BEGIN TASK MATERIAL

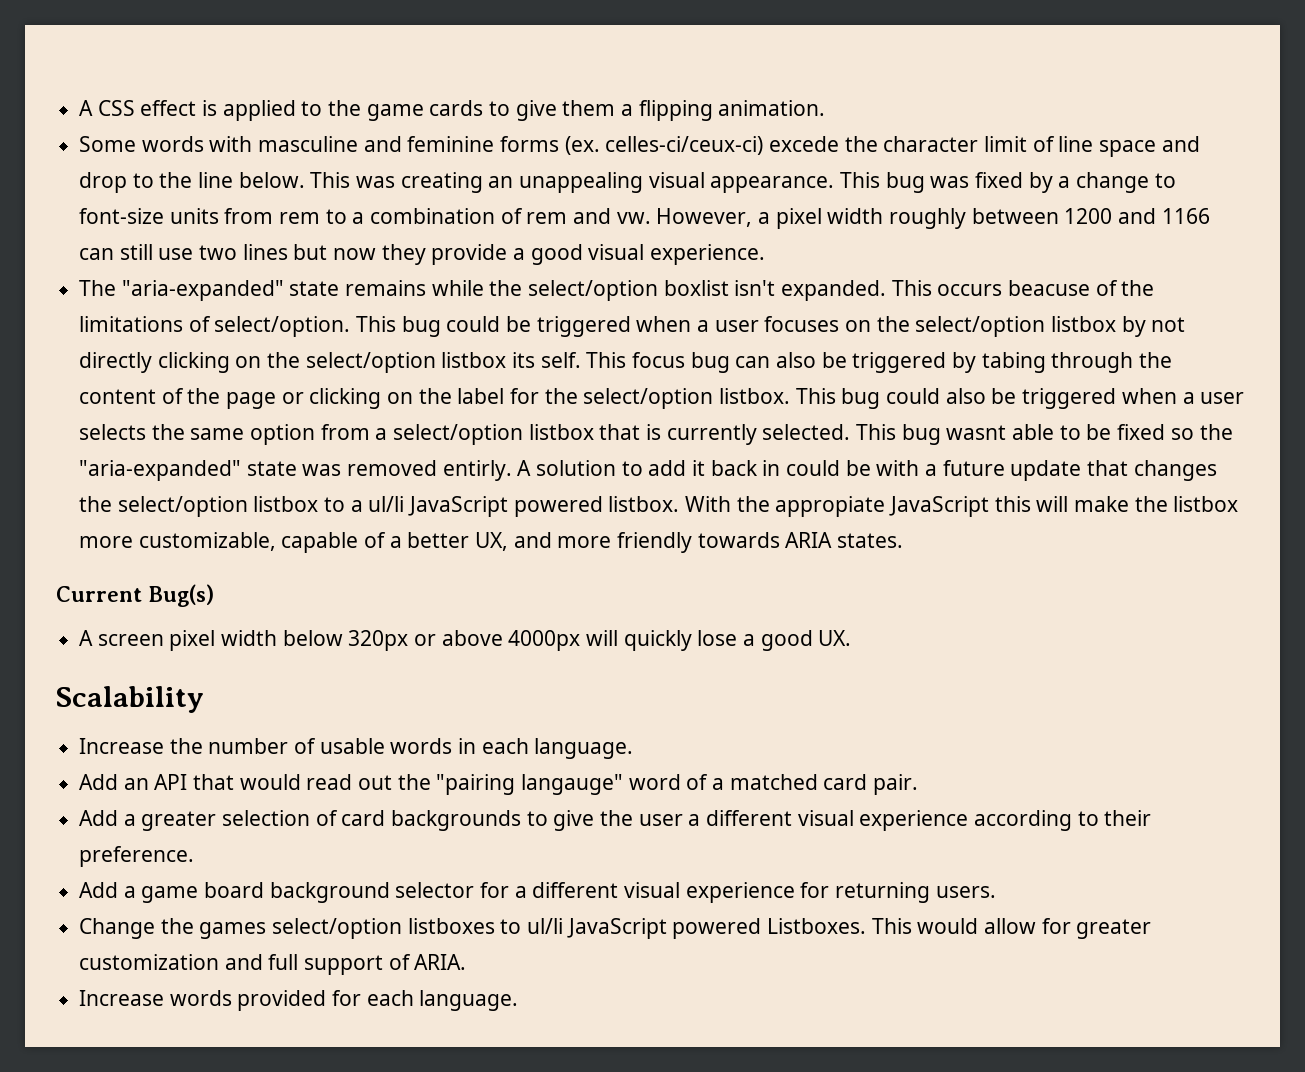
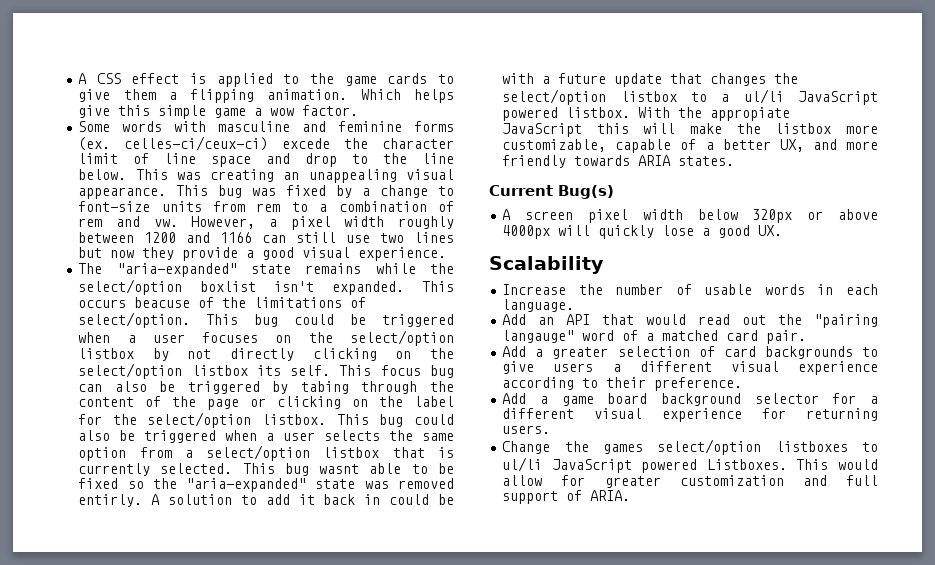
(826, 108) none -> [360,89,454,103] [78,105,359,119] Which helps give this simple game a wow factor.
[600,810,683,826] the user -> [553,363,594,372] users
[79,990,519,1011] // Increase words provided for each language. -> (631, 495) none

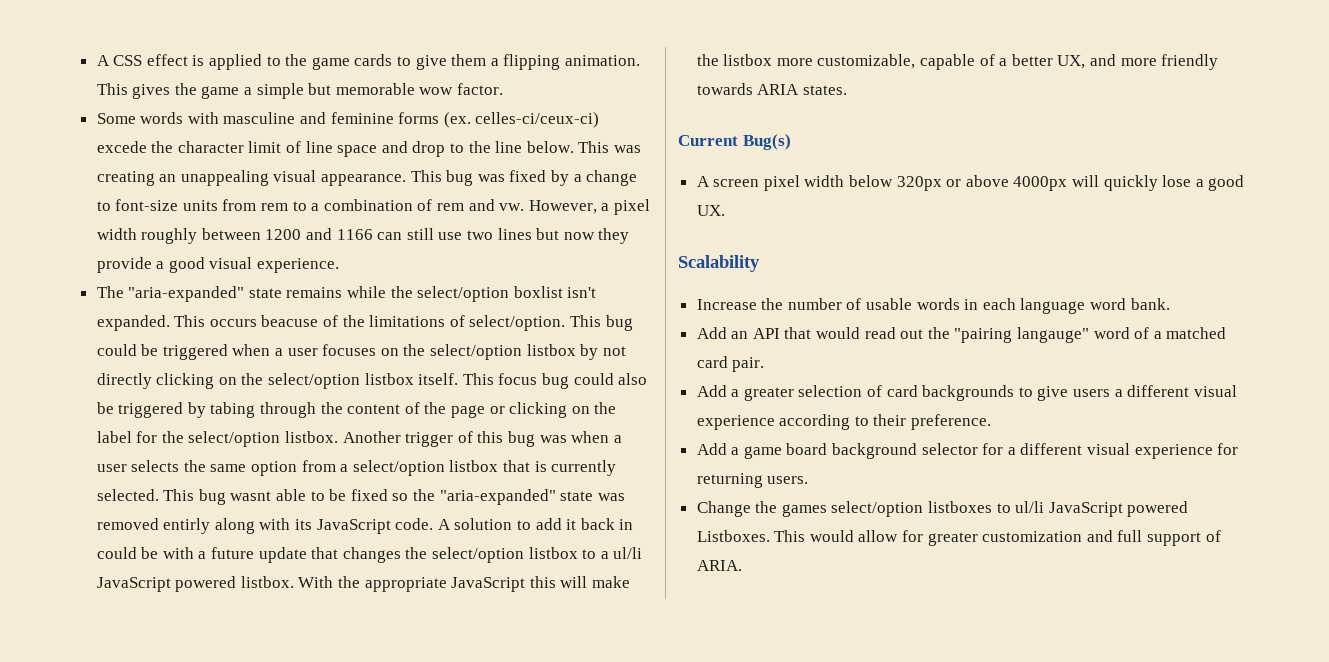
[360,89,454,103] [78,105,263,119] Which helps give this simple game a -> [96,83,415,99] This gives the game a simple but memorable
[256,365,331,376] its self. -> [418,373,459,385] itself.
[78,384,103,392] can -> [573,373,614,385] could
[336,414,454,427] [78,430,217,443] This bug could also be triggered -> [342,431,567,447] Another trigger of this bug was
[78,494,143,507] entirly. -> [163,518,434,534] entirly along with its JavaScript code.
[710,107,791,121] appropiate -> [364,577,447,592] appropriate
[502,299,575,312] language. -> [1020,298,1170,314] language word bank.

END TASK MATERIAL

TASK TO CARRY OUT:
Show all lines above containing "give".

WRITTEN ANSWER:
(826, 108) none -> [360,89,454,103] [78,105,359,119] Which helps give this simple game a wow factor.
[360,89,454,103] [78,105,263,119] Which helps give this simple game a -> [96,83,415,99] This gives the game a simple but memorable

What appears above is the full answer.